▽
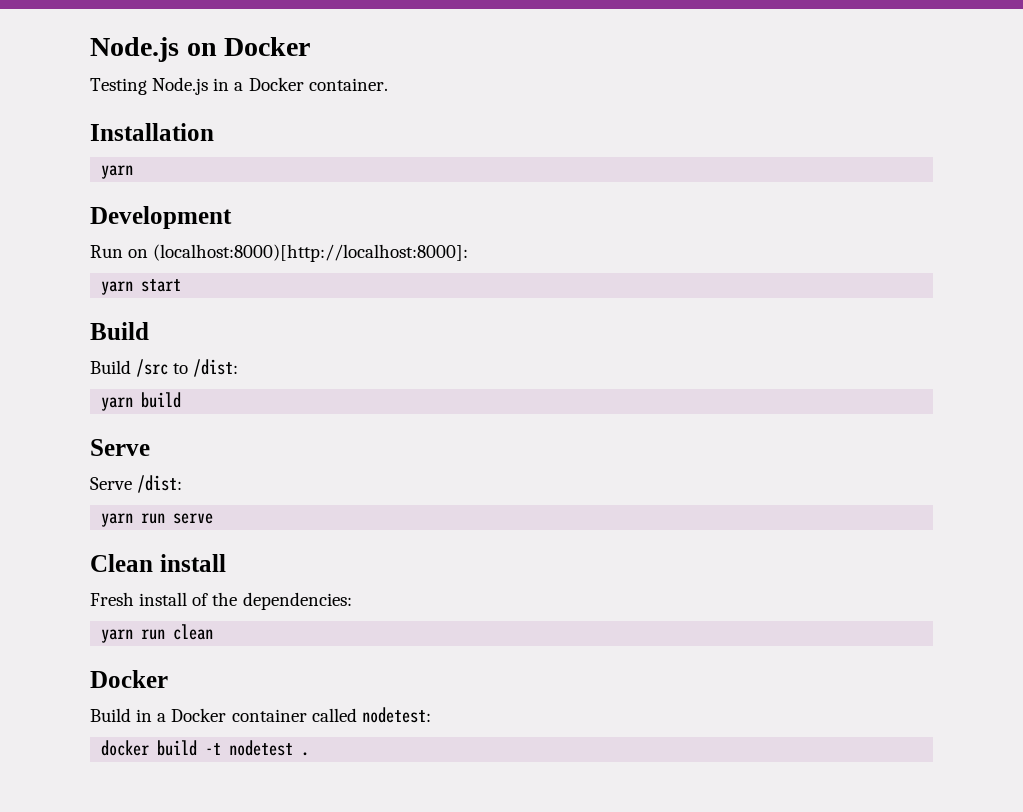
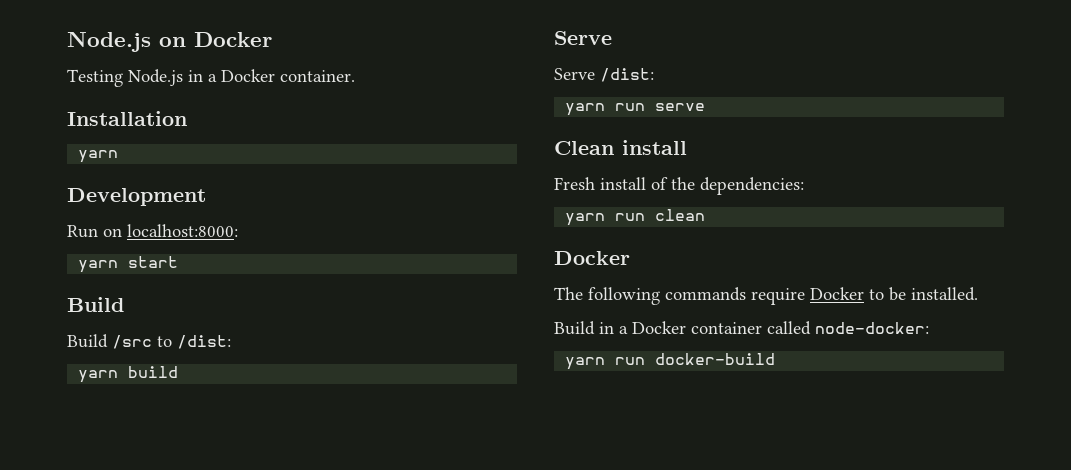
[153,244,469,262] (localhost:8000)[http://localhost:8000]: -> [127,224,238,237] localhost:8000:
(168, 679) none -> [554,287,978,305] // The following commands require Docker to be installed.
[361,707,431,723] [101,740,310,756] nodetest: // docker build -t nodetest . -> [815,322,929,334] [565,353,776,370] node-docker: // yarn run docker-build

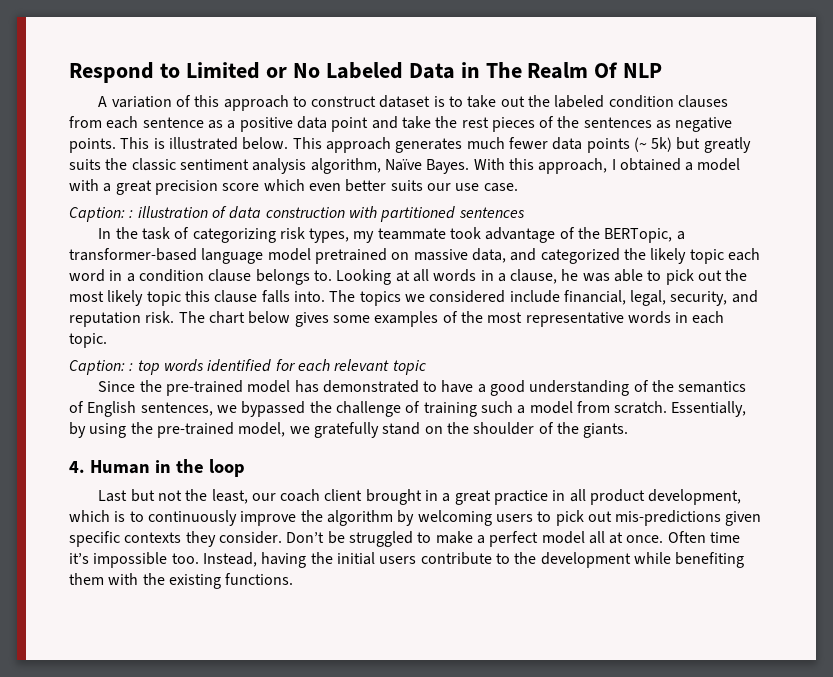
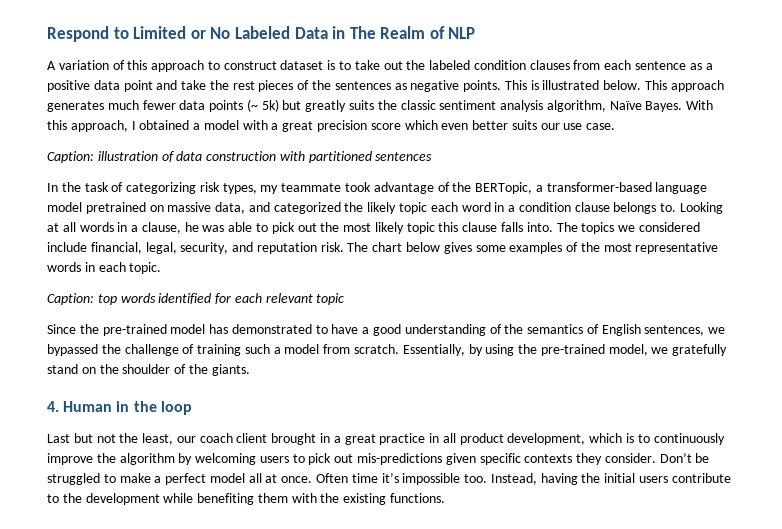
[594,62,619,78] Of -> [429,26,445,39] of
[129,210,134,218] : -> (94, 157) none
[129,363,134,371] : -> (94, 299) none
△
_Required action:_ Scan the material above for "none". Copy every line where it appears.

_Exercise result:_
(168, 679) none -> [554,287,978,305] // The following commands require Docker to be installed.
[129,210,134,218] : -> (94, 157) none
[129,363,134,371] : -> (94, 299) none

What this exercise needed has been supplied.